The youngest Bennet showed unbridled joy when she was told that she would reside at Bennet House when the family was in residence during the season.

She felt a little maudlin when she thought about how much she would miss Helen Jacobson during the coming school year.

As they had time in transit to their home in London, Kitty and their parents filled in the gaps in Lydia’s knowledge of the relationship between Darcy and their second oldest sister from Hunsford until the granting of a courtship.

All agreed that the two had certainly had a tempestuous relationship, but it seemed that the blistering setdown Lizzy had delivered him had bettered the man and had not cooled his ardour for her.

When her family informed her about the comeuppance that Caroline Bingley had received and her attempted attack on Lizzy, Lydia was disgusted and not very nonplussed as she could see how the woman would do anything in furtherance of her delusions.

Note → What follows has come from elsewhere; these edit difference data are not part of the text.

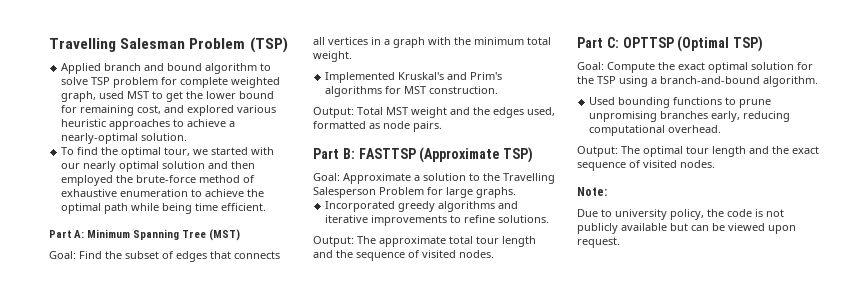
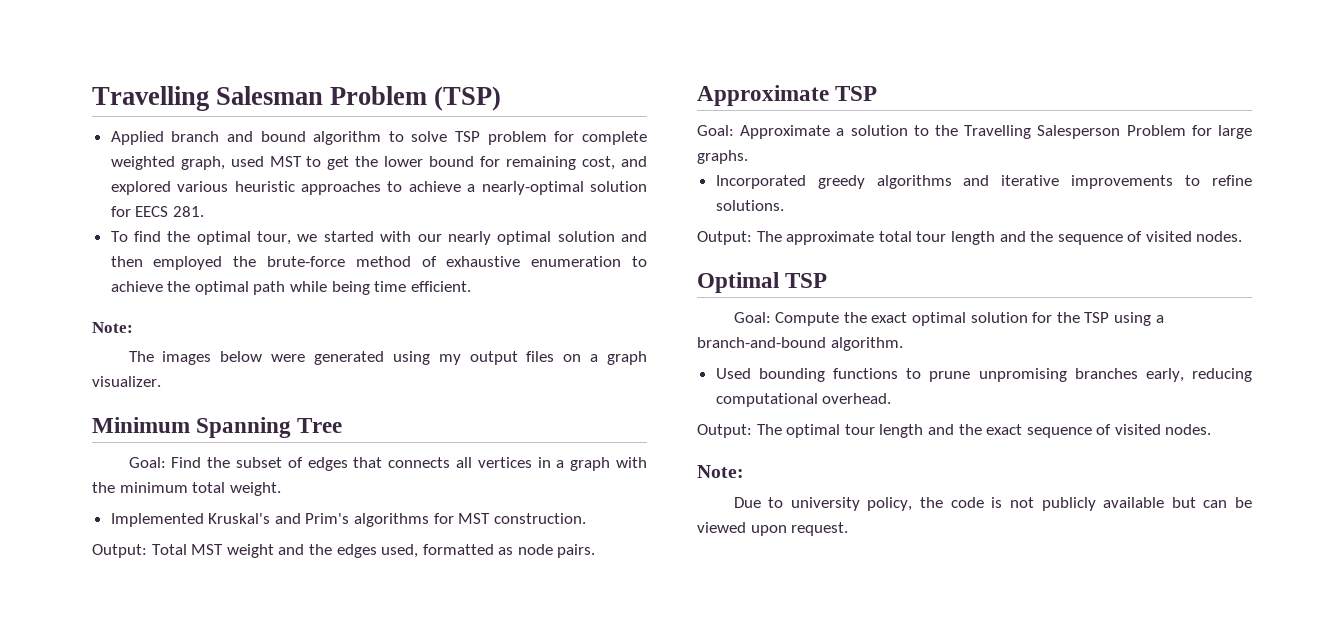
- Applied branch and bound algorithm to solve TSP problem for complete weighted graph, used MST to get the lower bound for remaining cost, and explored various heuristic approaches to achieve a nearly-optimal solution.
+ Applied branch and bound algorithm to solve TSP problem for complete weighted graph, used MST to get the lower bound for remaining cost, and explored various heuristic approaches to achieve a nearly-optimal solution for EECS 281.
  To find the optimal tour, we started with our nearly optimal solution and then employed the brute-force method of exhaustive enumeration to achieve the optimal path while being time efficient.
- Part A: Minimum Spanning Tree (MST)
+ Note:
+ The images below were generated using my output files on a graph visualizer.
+ Minimum Spanning Tree
- Part B: FASTTSP (Approximate TSP)
+ Approximate TSP
- Part C: OPTTSP (Optimal TSP)
+ Optimal TSP

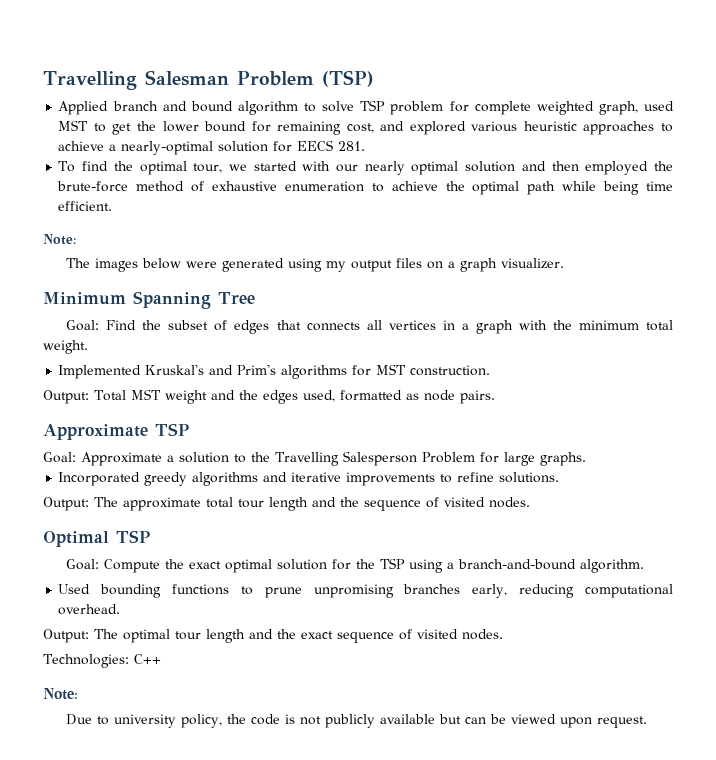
+ Technologies: C++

She was saddened for the other two Bingleys, but clearly saw that they had done nothing to check their sister no matter how outlandish her behaviour became.

‘That could have been me,’ Lydia ruminated, ‘I was selfish and blind in my naiveté. Was I not delusional as well? I will thank God every day that I finally saw the error of my ways. My family loved me enough to correct me. No matter how I reacted, the tantrums, my horrendous behaviour, even promising things I never actually intended to follow through with, they stayed the course and had faith that I would learn and correct the direction of my life. Rather than a ruined family because of my reproachful behaviour, look at how different, how much better my life will be now. As much as I fought against it and hated my time in the scullery, Mrs Gilbert knew exactly what she was about. How I will miss Helen, I will write more than once a week!’ Soon after her introspection, Lydia curled up on the very comfortable seat with her head against the squabs and fell into a restful sleep and her mother lovingly placed a travel blanket over her followed by her arm as she gently drew her youngest’s head into her lap.